Pembedaan antara fakta absolut dan fakta relatif merupakan cara saya untuk menjelaskan mana hal-hal yang dapat saya perjuangkan lebih lanjut dan mana hal-hal yang harus saya terima apa adanya seiring rasa puas yang tanpa syarat.
Ungkapan umum "puaslah dengan diri sendiri" tidak membantu banyak bagi kita yang menginginkan perkembangan sepanjang waktu.Â
Jika kita selamanya merasa puas terhadap apa adanya diri kita, hingga kapan pun kita akan selalu benci dengan perubahan.

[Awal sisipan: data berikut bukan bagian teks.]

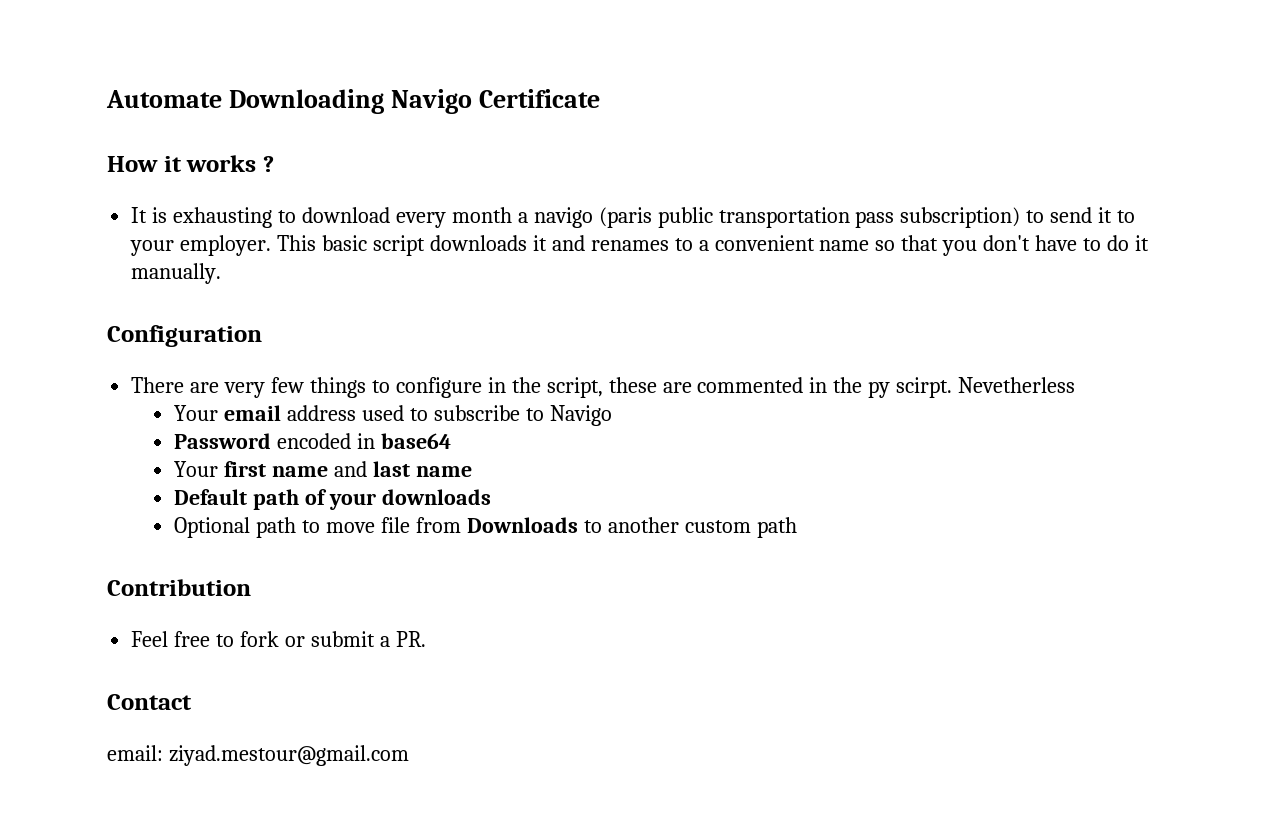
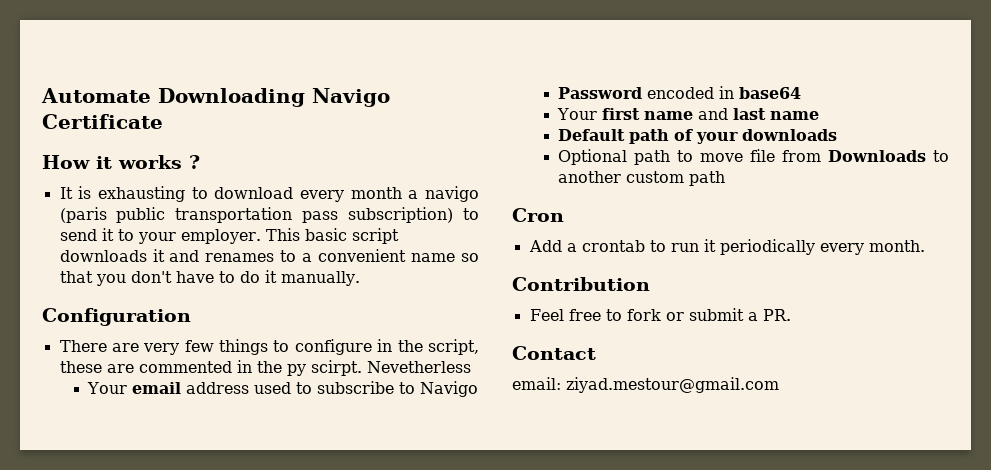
+ Cron
+ Add a crontab to run it periodically every month.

Tetapi realitas itu sendiri tidak pernah berhenti untuk berubah, dan kita hidup dalam selimut dinamika tersebut yang sekaligus menuntut kita agar bisa beradaptasi dengan ketidakpastian yang hidup berikan.
Bayangkan bahwa Anda menempati posisi terbawah dalam olimpiade matematika dan Anda berusaha untuk merasa puas dengan hasil tersebut agar terhindar dari rasa kecewa, apakah Anda akan mengalami perkembangan di lain waktu?
Mari kita perjelas antara konsep "bersyukur" dan "berpuas diri". Dalam kemalangan tersebut, Anda dapat saja merasa bersyukur terhadapnya, tetapi ingat bahwa Anda tidak bisa berpuas diri begitu saja, apalagi dengan membohongi diri sendiri.
Sekarang katakanlah bahwa Anda menempati posisi terendah dalam perusahaan di mana Anda bekerja.Â
Jika Anda ingin mendefinisikan diri Anda yang apa adanya, Anda adalah seorang ... yang gajinya masih belum cukup untuk memenuhi kebutuhan bulanan.
Haruskah Anda merasa puas terhadap diri Anda yang apa adanya itu? Jujurlah. Andaikan Anda memang tidak puas terhadapnya, Anda tidak bisa lagi membenarkan diri Anda yang berleha-leha atas nasib tersebut. Implikasinya, nasib ingin Anda berjuang.
Selama ini kita cenderung membenarkan kemalangan yang menimpa kita semata-mata untuk menghibur diri sendiri. Kita takut untuk melangkah sebab di sana ada perubahan. Dan apa yang terjadi pada kita ke depannya tidak pernah terjamin akan lebih baik.
Namun, apa yang kita lewatkan adalah tidak ada nasib yang lebih baik kecuali melalui perubahan dan ketidakpastian itu. Hidup merupakan serba kemungkinan.